И напрасно я стараюсь убедить себя, что говорил я искренно, что есть что-то болезненное в моей боязни к "высоким словам": на душе скверно и стыдно, как будто я, из желания пустить пыль в глаза, нарядился в богатое чужое платье.
11 час. вечера
Весь вечер я просидел наверху в кладовой, разбирая книги. Солнце опустилось в багровые тучи, и несколько раз принимался накрапывать дождь. Дядя за ужином был угрюм и молчалив: он собирался начать назавтра возку сена, а барометр неожиданно сильно упал; на Выконке сено не успели скопнить, и оно осталось на ночь в кругах. Окна были раскрыты, в темном саду тихо шумел дождь. Наташа тоже была молчалива. Я несколько раз ловил на себе ее внимательный и нерешительный, словно выжидающий взгляд. После ужина, когда я прощался с нею, она, протяги-вая руку, вдруг взглянула на меня и тихо проговорила:
- Митя, мне так много хочется у тебя спросить.

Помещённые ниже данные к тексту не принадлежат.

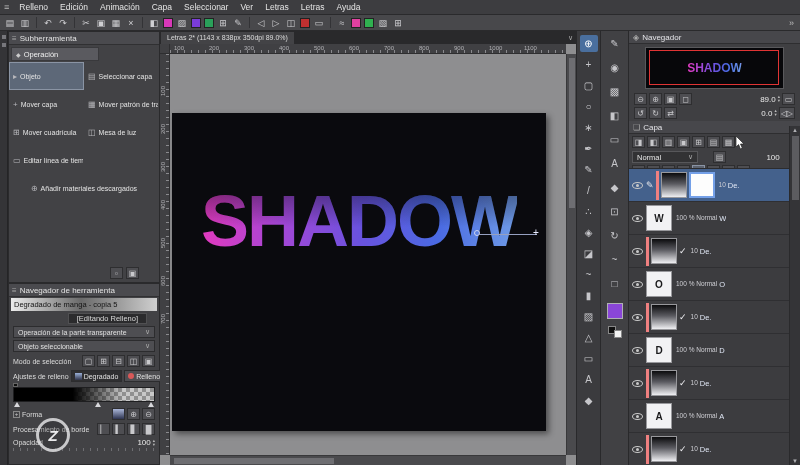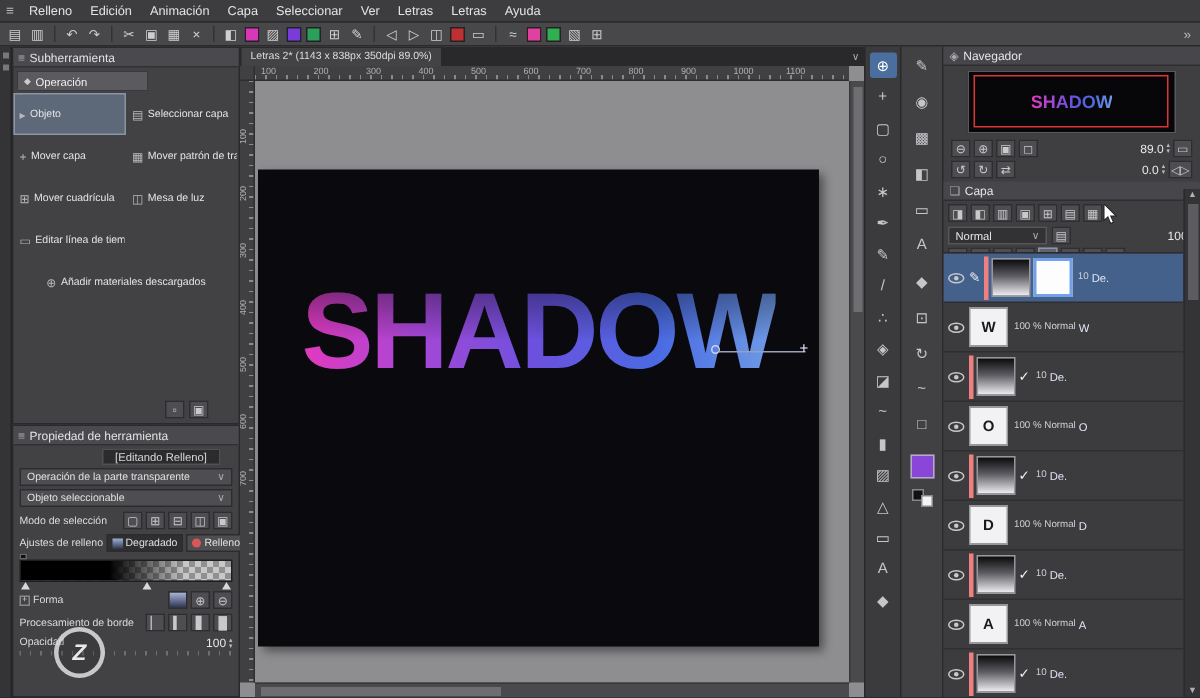--- a/index.html
+++ b/index.html
@@ -92,21 +92,21 @@
 .bw .w{position:absolute;right:0;bottom:0;width:8px;height:8px;background:#f4f4f4;border:1px solid #888}
 
 .right-panel{position:absolute;left:628px;top:31px;width:172px;height:434px;background:#3f3f42;border-left:1px solid #29292b}
 .rp-hd{height:13px;display:flex;align-items:center;gap:3px;padding:0 4px;font-size:8px;color:#e4e4e8;background:#47474b;border-bottom:1px solid #2e2e30}
 .nav-thumb{position:relative;margin:3px 16px 2px;height:42px;background:#07070a;border:1px solid #59595c}
 .nav-word{position:absolute;left:50%;top:50%;transform:translate(-50%,-50%);font-size:12px;font-weight:bold;-webkit-background-clip:text;background-clip:text;color:transparent;white-space:nowrap}
 .nav-rect{position:absolute;inset:2px 4px 3px 3px;border:1px solid #e03434}
 .nav-row{display:flex;align-items:center;gap:2px;padding:2px 5px 0}
 .sp{flex:1}
 .capa-tb{display:flex;align-items:center;gap:2px;padding:2px 3px 0}
-.blend-row{display:flex;align-items:center;gap:3px;padding:3px 3px 0}
+.blend-row{display:flex;align-items:center;gap:15px;padding:3px 3px 0}
 .blend-dd{width:66px;height:12px;background:#323234;border:1px solid #57575a;display:flex;align-items:center;justify-content:space-between;padding:0 4px;font-size:7.5px;color:#e6e6e6}
 .layer-list{position:absolute;left:0;right:11px;top:137px;bottom:0;background:#3c3c3f;border-top:1px solid #2c2c2e;overflow:hidden}
 .layer-row{position:relative;height:33px;border-bottom:1px solid #2f2f32;display:flex;align-items:center;padding:0 2px;gap:2px}
 .layer-row.sel{background:#44618c}
 .eye{position:relative;width:11px;height:7px;border:1px solid #c8c8c8;border-radius:50%;flex:none;margin:0 1px}
 .eye::after{content:"";position:absolute;left:3px;top:1px;width:3px;height:3px;background:#c8c8c8;border-radius:50%}
 .clip-strip{width:3px;height:29px;background:#ef8080;flex:none}
 .thumb{width:26px;height:26px;border:1px solid #98989c;flex:none}
 .grad-thumb{background:linear-gradient(180deg,#0b0b0d 0%,#5a5a60 45%,#efeff2 100%)}
 .letter-thumb{background:#f2f2f4;color:#1a1a1c;font-size:10px;font-weight:bold;display:flex;align-items:center;justify-content:center}
@@ -232,22 +232,23 @@
       </div>
     <div class="st-footer">
       <span class="chip">▫</span>
       <span class="chip">▣</span>
     </div>
   </div>
 
   <div class="panel tp">
     <div class="panel-hd">
       <span class="hd-ic">≡</span>
-      <span>Propiedad de herramienta</span>
-    </div>
+      <span>Navegador de herramienta</span>
+    </div>
+    <div class="tp-name">Degradado de manga - copia 5</div>
     <div class="tp-edit-row">
         <span class="tp-edit">[Editando Relleno]</span>
       </div>
     <div class="tp-dd">
       <span>Operación de la parte transparente</span>
       <span class="chev">∨</span>
     </div>
     <div class="tp-dd">
       <span>Objeto seleccionable</span>
       <span class="chev">∨</span>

И я - я не спросил, что именно; я только серьезно кивнул головою и, не глядя не Наташу, ответил, что я всегда к ее услугам. Как будто я в самом деле не знаю, что она хочет спросить...
30 июня
Все время я провожу в кладовой за книгами. Небо обложено тучами, дождь моросит без конца; в мутной сырой дали тянутся черные пашни, мокрые галки кричат на крыше... Я напрасно стараюсь подавить в себе беспричинное, глухое раздражение, не оставляющее меня ни на минуту. Раздражает и надоедливый шум дождя по крыше, и эти ветхие окна, из щелей которых дует нестерпимо, и несущийся от книг противный запах мышей и прелой бумаги. Когда я вспоминаю о своем гаденьком вилянье перед Наташей, меня злость берет: уж два дня прошло; как мальчик, шалость которого открыта, я боюсь разговора с нею и стараюсь избегать ее. И Наташа сразу заметила это. Она держится в стороне, но глаза ее смотрят печально и недоумевающе. Бог весть, как объясняет она мое поведение. Сегодня утром я случайно встретился с нею в коридоре; она пугливо оглядела меня и молча прошла мимо. Голова тяжела, в груди тупая, ноющая боль, и опять появился кашель...
1 июля
Я лег вчера спать еще до ужина. Сегодня проснулся рано. Отдернул занавески, раскрыл окно. Небо чистое и синее, солнце горячим светом заливает еще мокрый от дождя сад; на липах распус-тились первые цветки, и в свежем ветерке слабо чувствуется их запах; все кругом весело поет и чирикает... На душе ни следа вчерашнего. Грудь глубоко дышит, хочется напряжения, мускульной работы, чувствуешь себя бодрым и крепким.
Я пошел в конюшню и оседлал Бесенка. Он застоялся, мне с трудом удалось сесть на него. Бесенок сердито ржал и, весь дрожа от нетерпения, рвался подо мною и вперед и в стороны. Я нарочно, чтоб побороться с ним, проехал тихим шагом деревенскую улицу и весь Большой луг. От седла пахло кожею, и этот запах мешался с запахом влажной луговой травы.